On resurrection morning, Kate glanced at the crumpled grave clothes and cautiously opened the door of her tomb. The sun shone; new life beckoned but did she have what it took?
The descent to the tomb began on the Ides of March, the day 51 people were gunned down at a mosque in Christchurch. She’d gone to the pub as usual, but on that Friday night there was just the one topic of conversation. There was also a stranger in her group.
He was interesting, attractive and had a way with words. The two of them created an intense bubble to the point where Kate couldn’t recall anyone else being there. Even the small space they were sitting in seemed to expand to the size of an arena. The magnetism was irresistible, the connection electric. A doorway opened. Falling in love became inevitable.
But humans are inevitably laden with baggage, suitcases stuffed full of unresolved pain and turmoil. Over time the contents tend to decay, seeping onto the ground on which we try to stand. These two were no different.
As time went by, Kate wondered if she was projecting her ideal male image onto the stranger and if he was doing the same in reverse to her. Unless they could get beyond the initial love bubble and get to know each other as real people, it couldn’t last. But they kept slipping on what oozed from their baggage.
One year later, COVID 19 arrived and Kate was locked down with the image, not the person. Awkward, she thought, when a male figure appeared in the mirror whilst she was doing her hair.
‘Who the hell are you?’ she demanded.
‘Who do you say I am Kate?’ he replied.
In The Invisible Partners, author John Sanford says, ‘To be in love with someone we do not know as a person, but are attracted to because they reflect back to us the image of the god or goddess in our souls, is, in a sense, to be in love with oneself, not with the other person.’
This is tough stuff. To contemplate that there could be some kind of differently gendered godness within us all. And that this godness needs to be known and loved before we can ever properly love someone else. If we don’t manage that we remain self-absorbed and toxic to any burgeoning relationship. But trying to recognise, engage with and integrate this ‘other’ within provokes uncomfortable encounters with our inner world, something most of us prefer to avoid.
Kate looked back into the tomb and noticed that the mound was stirring.
‘Are you coming?’ she called.
‘You mean me?’ said the male figure disentangling himself from long linen strips that smelled vaguely of some kind of incense.
‘Yes,’ said Kate, ‘you’re it for the time being, given the pandemic and all.’
‘Charming,’ he said, smiling as he walked right into her.
Kate, and she supposed he too, sat on the tree that had fallen outside the tomb. They looked out across the river that was meandering by; other times it raged past. The river mirrored the struggle in her own psyche to marry the disparate characters within.

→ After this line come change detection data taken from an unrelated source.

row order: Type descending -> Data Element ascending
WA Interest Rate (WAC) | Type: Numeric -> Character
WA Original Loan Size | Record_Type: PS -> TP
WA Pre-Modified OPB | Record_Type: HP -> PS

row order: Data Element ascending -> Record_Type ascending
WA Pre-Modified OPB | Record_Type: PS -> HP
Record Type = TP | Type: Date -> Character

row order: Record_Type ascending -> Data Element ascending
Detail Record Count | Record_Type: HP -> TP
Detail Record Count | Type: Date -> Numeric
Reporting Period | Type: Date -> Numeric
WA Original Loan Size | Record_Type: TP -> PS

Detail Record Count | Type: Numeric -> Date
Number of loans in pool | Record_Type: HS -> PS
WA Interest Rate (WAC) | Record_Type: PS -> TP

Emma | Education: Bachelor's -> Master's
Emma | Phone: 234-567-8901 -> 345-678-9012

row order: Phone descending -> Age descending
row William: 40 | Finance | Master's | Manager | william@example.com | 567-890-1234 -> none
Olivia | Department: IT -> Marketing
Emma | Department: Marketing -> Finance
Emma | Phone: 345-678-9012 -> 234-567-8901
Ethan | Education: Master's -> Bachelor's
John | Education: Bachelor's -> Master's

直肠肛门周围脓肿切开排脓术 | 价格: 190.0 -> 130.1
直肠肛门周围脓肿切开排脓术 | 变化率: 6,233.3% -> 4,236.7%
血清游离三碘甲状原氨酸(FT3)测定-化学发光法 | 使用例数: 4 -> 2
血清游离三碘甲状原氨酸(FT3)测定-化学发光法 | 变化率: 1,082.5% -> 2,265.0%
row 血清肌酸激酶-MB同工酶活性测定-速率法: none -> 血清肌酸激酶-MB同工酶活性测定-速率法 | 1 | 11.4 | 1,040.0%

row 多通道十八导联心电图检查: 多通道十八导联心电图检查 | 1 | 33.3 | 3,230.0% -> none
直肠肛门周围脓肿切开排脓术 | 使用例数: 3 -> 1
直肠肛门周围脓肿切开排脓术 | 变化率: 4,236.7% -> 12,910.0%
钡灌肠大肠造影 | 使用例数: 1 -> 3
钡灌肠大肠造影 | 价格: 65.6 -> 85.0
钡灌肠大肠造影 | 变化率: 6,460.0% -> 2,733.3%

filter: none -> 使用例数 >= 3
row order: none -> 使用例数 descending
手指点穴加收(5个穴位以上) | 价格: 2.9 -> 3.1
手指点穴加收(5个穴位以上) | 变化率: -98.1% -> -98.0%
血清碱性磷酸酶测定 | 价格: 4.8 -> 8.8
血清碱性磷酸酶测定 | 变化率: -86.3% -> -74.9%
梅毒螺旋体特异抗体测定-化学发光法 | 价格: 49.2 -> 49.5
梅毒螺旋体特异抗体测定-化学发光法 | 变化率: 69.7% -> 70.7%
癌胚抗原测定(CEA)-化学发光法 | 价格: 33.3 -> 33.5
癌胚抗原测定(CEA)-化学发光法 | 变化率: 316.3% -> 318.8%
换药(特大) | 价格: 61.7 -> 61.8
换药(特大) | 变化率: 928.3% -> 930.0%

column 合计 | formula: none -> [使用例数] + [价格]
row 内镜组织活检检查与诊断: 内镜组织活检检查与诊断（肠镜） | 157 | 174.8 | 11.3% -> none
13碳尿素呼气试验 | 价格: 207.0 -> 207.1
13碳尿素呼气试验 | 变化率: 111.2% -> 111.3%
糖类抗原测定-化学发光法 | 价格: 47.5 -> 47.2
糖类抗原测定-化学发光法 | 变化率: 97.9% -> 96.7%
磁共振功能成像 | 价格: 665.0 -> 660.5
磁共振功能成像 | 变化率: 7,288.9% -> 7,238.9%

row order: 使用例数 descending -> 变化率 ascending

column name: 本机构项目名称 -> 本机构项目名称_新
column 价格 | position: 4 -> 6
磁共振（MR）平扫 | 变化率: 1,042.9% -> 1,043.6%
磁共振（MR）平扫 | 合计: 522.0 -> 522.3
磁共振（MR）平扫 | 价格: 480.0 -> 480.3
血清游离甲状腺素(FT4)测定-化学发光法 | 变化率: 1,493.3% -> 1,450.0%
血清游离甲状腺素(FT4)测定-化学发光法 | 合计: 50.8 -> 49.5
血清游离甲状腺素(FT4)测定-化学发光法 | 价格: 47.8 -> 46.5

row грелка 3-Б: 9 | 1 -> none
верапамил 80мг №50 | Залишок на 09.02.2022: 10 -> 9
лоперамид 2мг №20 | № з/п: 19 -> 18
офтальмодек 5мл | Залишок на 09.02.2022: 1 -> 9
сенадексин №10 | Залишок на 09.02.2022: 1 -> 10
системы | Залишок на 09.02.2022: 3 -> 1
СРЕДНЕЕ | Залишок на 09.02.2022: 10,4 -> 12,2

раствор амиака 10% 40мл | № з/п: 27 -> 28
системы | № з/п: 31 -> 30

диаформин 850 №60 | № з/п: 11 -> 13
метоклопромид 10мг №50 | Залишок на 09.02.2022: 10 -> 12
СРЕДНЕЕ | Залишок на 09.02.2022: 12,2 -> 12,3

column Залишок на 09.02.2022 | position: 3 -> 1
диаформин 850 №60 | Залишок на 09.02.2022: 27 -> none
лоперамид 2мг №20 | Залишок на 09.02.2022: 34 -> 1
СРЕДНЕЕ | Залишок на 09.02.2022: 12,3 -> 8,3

‘Who are you?’ she asked again, knowing there wouldn’t be an answer, or one she could cope with, yet.
Easter, she thought, isn’t a one off, more of a staggered process through life. There are many crucifixions, multiple deaths and only very slow dawnings.
May you join
In deep intimacy
With the masculine
That us born anew
Within you
That is born
Fat fingered
Freudian
Thanks and for the chuckle!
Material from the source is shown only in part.